Communications giant AT&T has reached a tentative agreement with the union that represents thousands of employees in California and Nevada, probably bringing a satisfactory ending to negotiations that lasted close to a year.
District 9 of the Communications Workers of America, which represents about 18,000 installers, repair crews and sales staff that run AT&T’s hard line operations and its home entertainment unit, AT&T U-verse, had been working without a contract since April 8, 2012. The four-year deal reached between union negotiators and AT&T management must be ratified by the workers.
The deal includes workers at a company call center in Riverside.
This was the second tentative deal the two sides reached, said Libby Sayre, the area director for District 9. A settlement reached in March was voted down by an overwhelming majority of the workers, sending the company and the union back to the bargaining table.

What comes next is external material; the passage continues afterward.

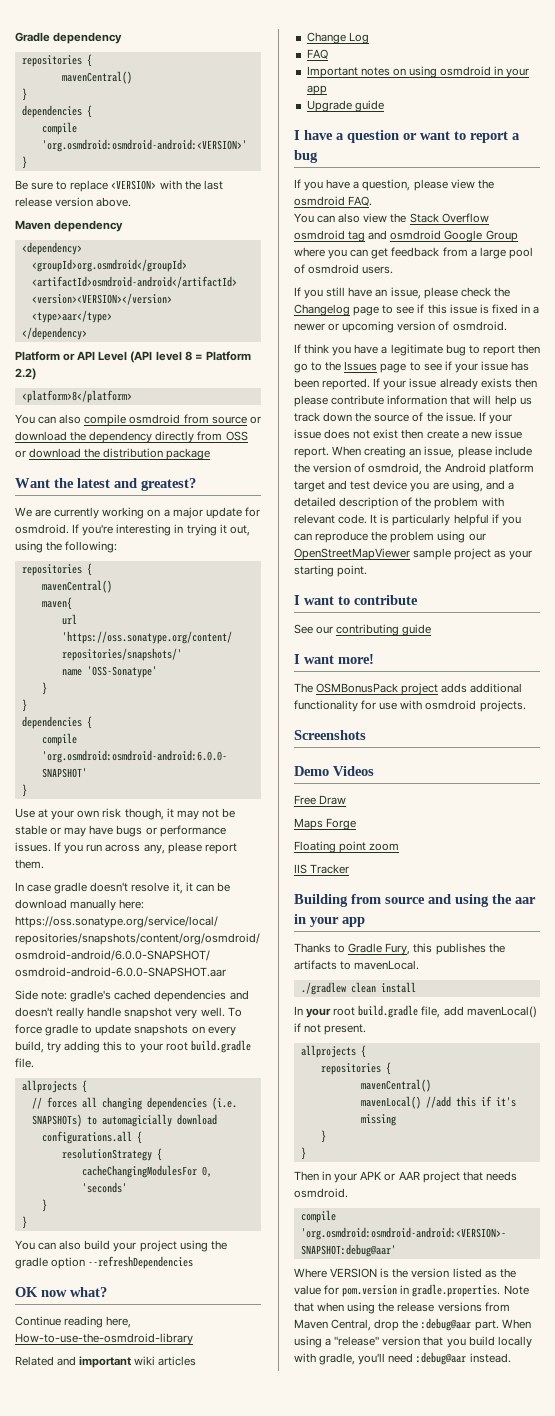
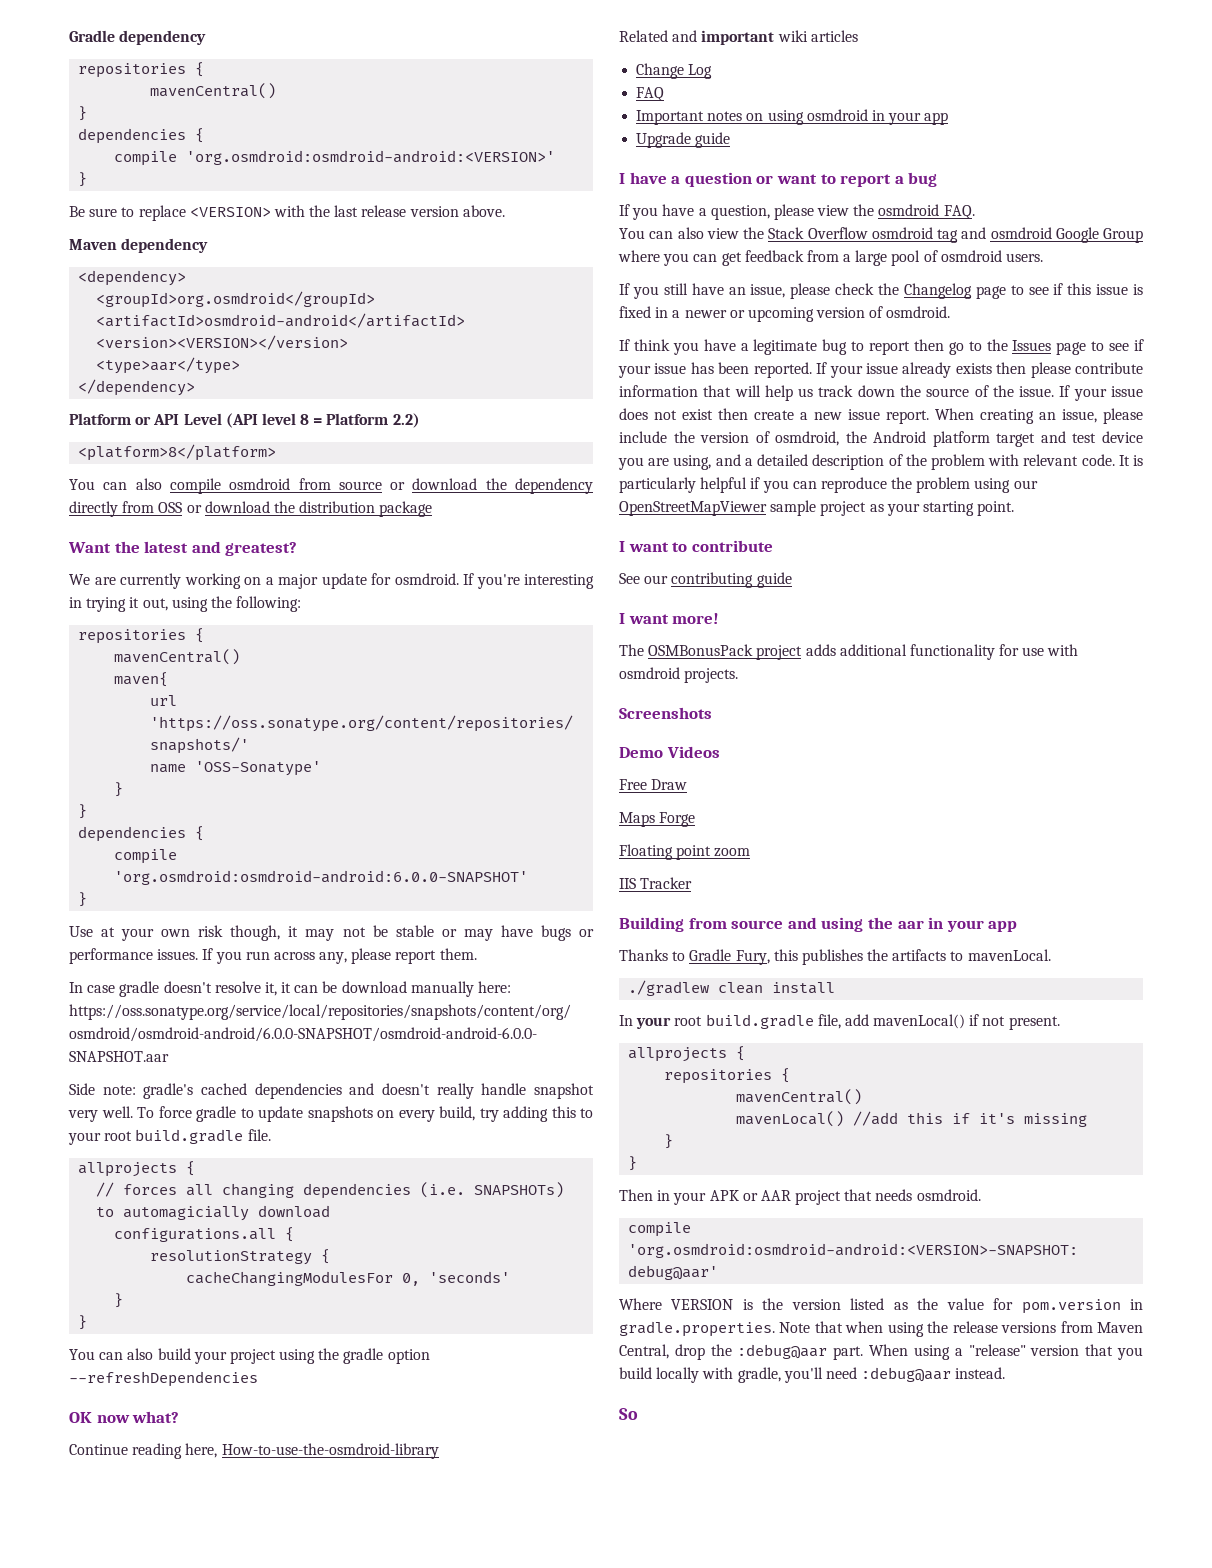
(511, 1358) none -> [619,1408,638,1420] // So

Sayre said the talks with the technicians who work with U-verse systems, called “premise techs,” is what brought down the first tentative agreement. Wage gains first offered for those workers were seen as too low, and the entire membership rejected the agreement by a 3-1 margin, she said.

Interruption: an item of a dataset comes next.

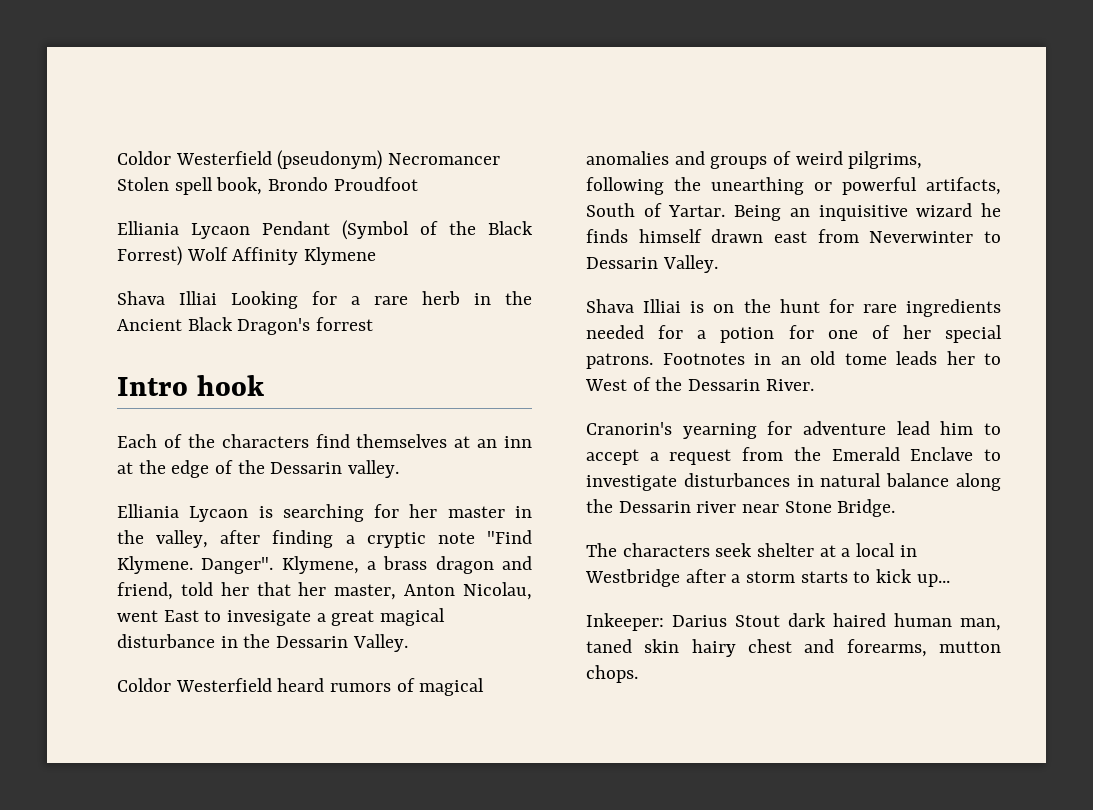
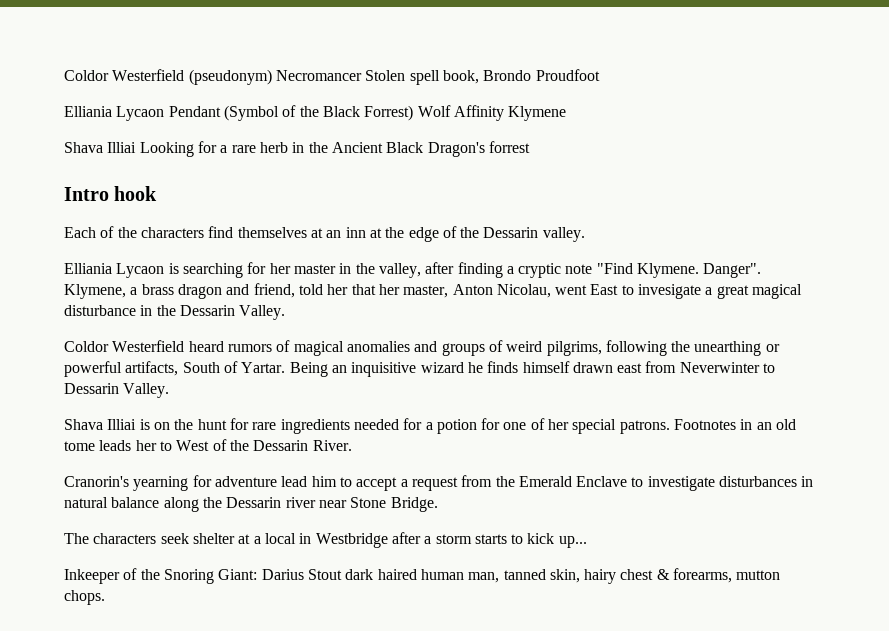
[586,613,664,631] Inkeeper: -> [64,568,258,584] Inkeeper of the Snoring Giant:
[586,639,680,653] taned skin -> [503,569,580,583] tanned skin,
[804,639,835,653] and -> [656,569,670,580] &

“The sentiment was very, very strong on that, and we sent our team back to negotiate with AT&T,” Sayre said.
The deal that workers will vote on this month includes pay raises of 10.5 percent for phone line workers spread out over the four years of the deal, and 16.6 percent for U-verse technicians. It also includes pension increases and maintains the company’s health-care coverage with increases in employee contributions, according to a statement from the Dallas-based telecommunications giant.
“We thought we’d either need to see a significant improvement or there’d be a strike,” Sayre said. “But I give AT&T a lot of credit.”
Marty Richter, an AT&T spokesman, said in an emailed statement that the two sides were able to work out an agreement that was fair.
“Our goal throughout these negotiations has been to preserve high-quality middle-class careers for our employees, and this agreement does that,” Richter wrote in the statement.
The workers will vote by mail on whether to ratify the agreement over the course of this month, and the ballots will be counted May 1.